What is being asked: Which lines below contain "King"? Copy every one of them.

Input:
------------------------------------------------------------
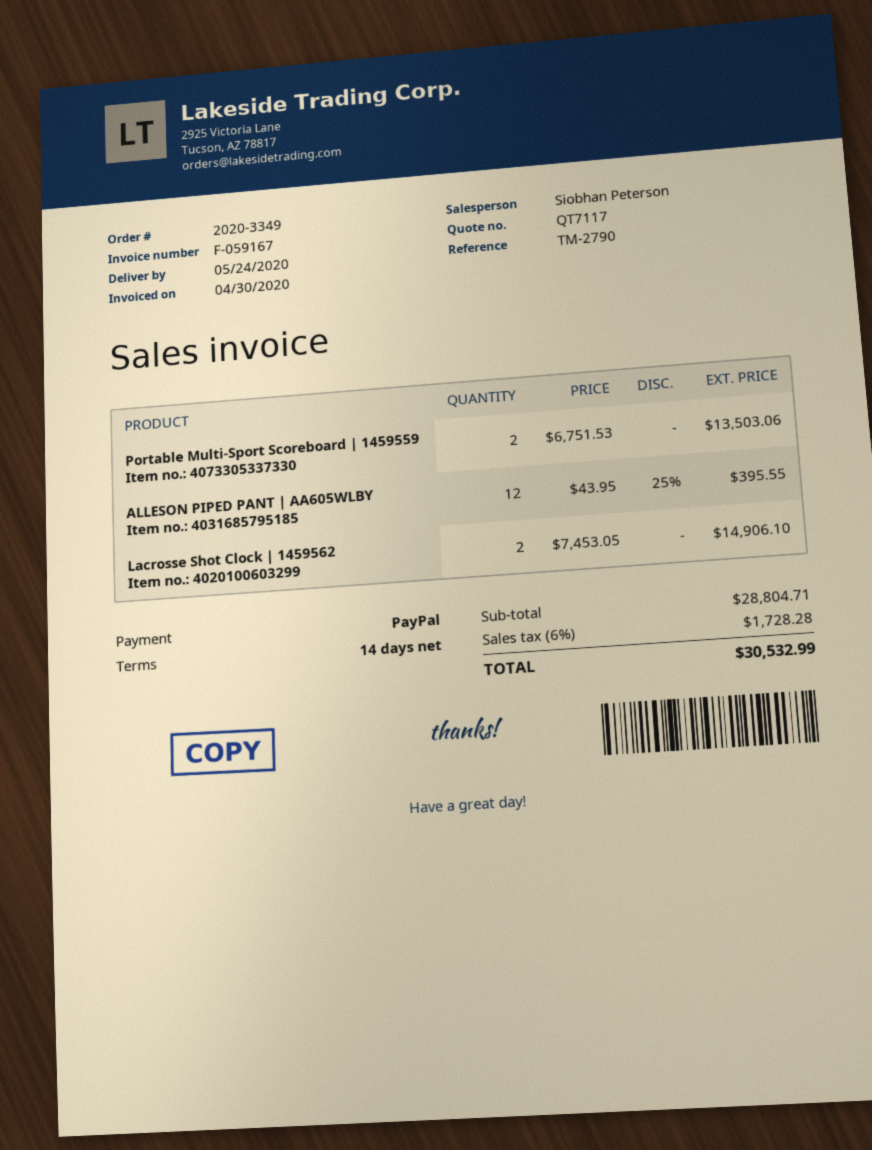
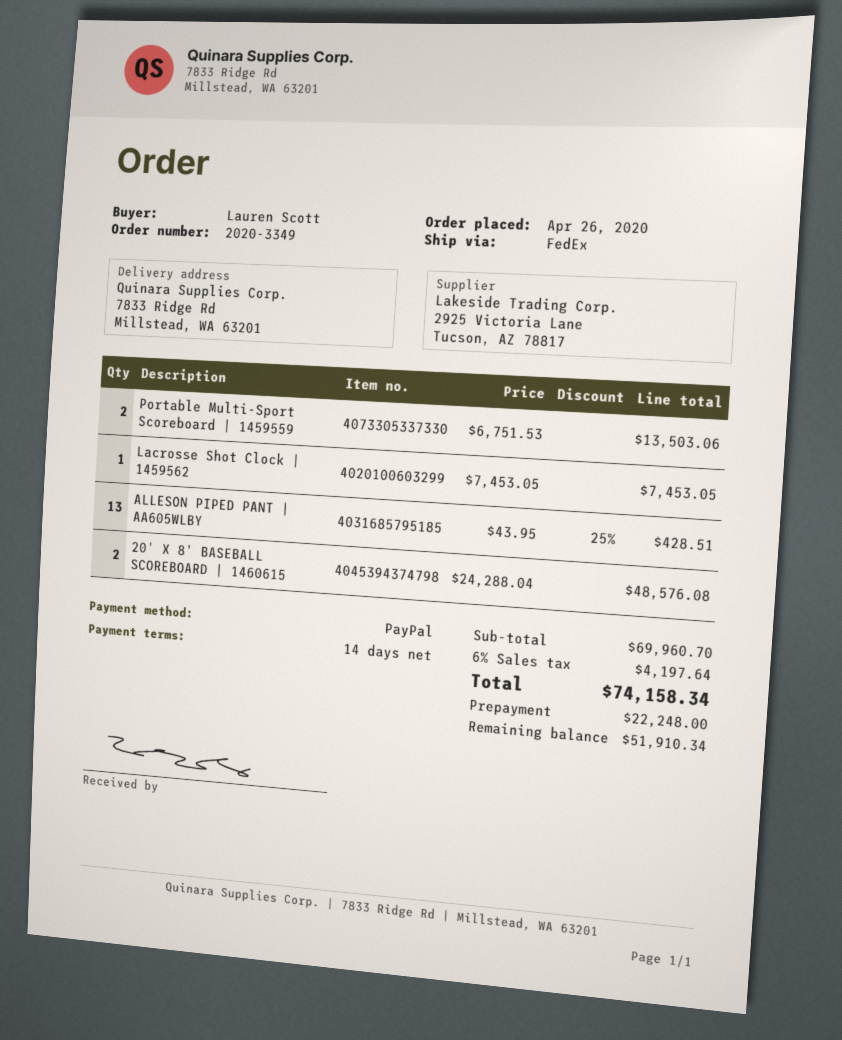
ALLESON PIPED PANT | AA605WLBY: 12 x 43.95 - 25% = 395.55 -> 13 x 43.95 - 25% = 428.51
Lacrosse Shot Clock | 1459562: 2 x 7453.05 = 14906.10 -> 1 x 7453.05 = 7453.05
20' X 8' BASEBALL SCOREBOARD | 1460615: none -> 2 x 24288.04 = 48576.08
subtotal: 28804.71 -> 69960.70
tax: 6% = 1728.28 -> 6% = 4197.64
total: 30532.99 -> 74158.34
------------------------------------------------------------
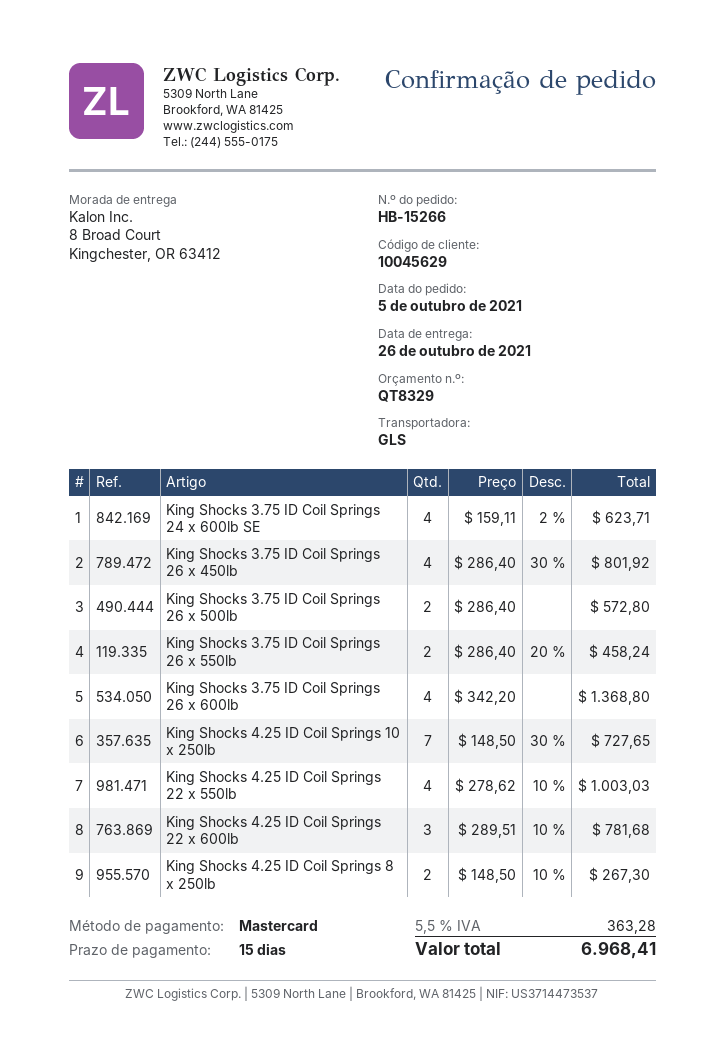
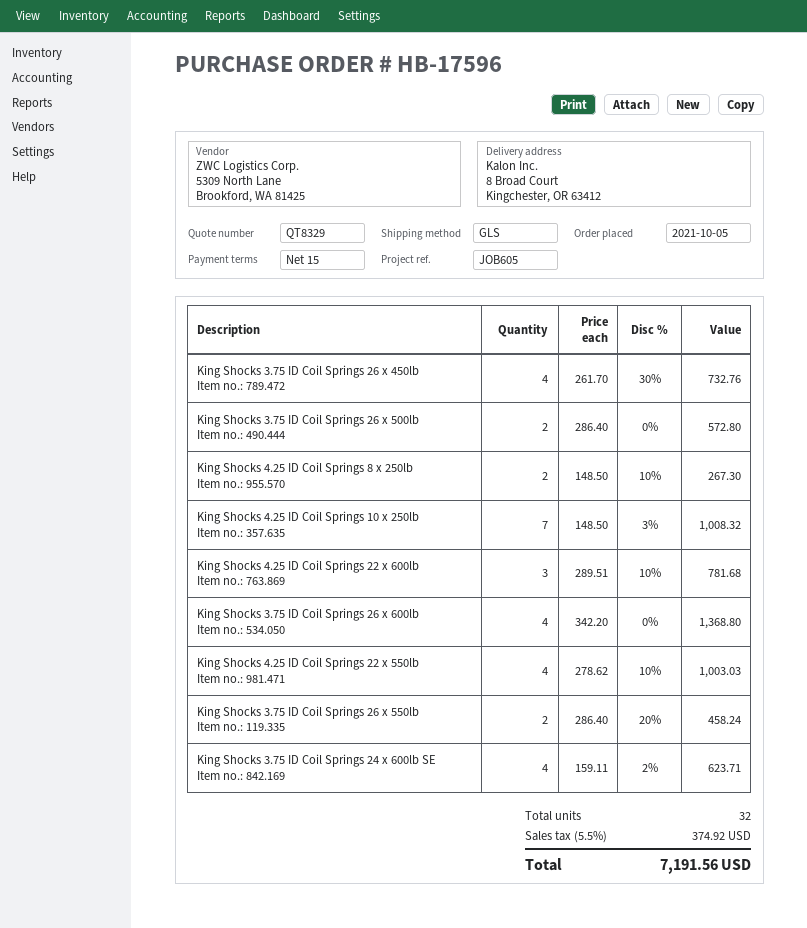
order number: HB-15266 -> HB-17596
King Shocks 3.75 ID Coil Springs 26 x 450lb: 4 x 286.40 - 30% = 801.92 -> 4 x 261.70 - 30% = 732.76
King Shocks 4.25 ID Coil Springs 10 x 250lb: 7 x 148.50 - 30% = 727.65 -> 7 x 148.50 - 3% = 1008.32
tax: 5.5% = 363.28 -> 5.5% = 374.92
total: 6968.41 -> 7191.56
------------------------------------------------------------
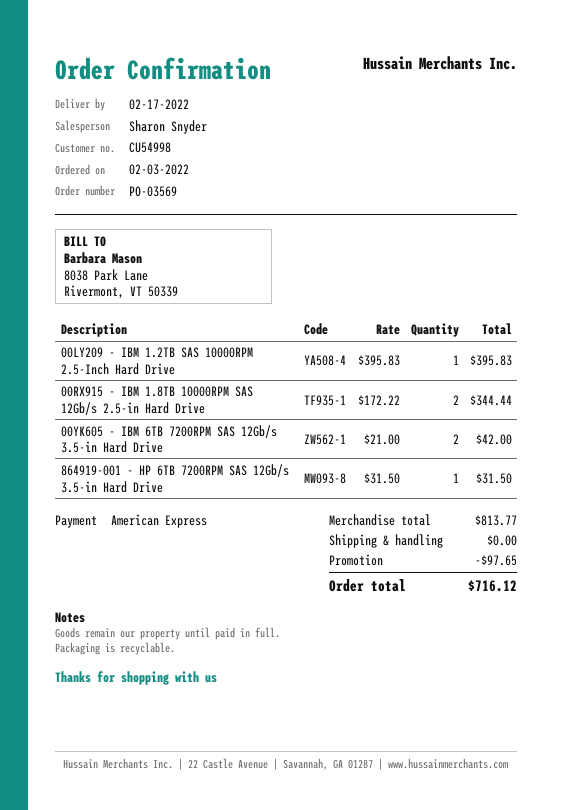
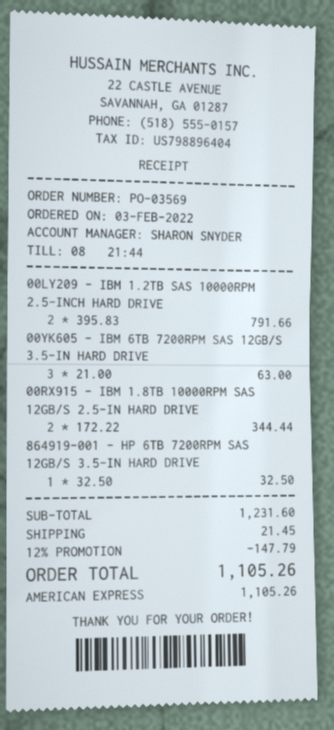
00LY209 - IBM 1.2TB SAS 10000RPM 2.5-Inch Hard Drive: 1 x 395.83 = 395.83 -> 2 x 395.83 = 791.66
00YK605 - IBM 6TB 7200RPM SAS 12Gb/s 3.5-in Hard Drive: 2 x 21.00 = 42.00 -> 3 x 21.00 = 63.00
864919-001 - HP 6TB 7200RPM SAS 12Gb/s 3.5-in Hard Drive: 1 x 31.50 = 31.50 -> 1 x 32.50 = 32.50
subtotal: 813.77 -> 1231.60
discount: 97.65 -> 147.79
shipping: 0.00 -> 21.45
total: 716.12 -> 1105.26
------------------------------------------------------------
Written answer:
King Shocks 3.75 ID Coil Springs 26 x 450lb: 4 x 286.40 - 30% = 801.92 -> 4 x 261.70 - 30% = 732.76
King Shocks 4.25 ID Coil Springs 10 x 250lb: 7 x 148.50 - 30% = 727.65 -> 7 x 148.50 - 3% = 1008.32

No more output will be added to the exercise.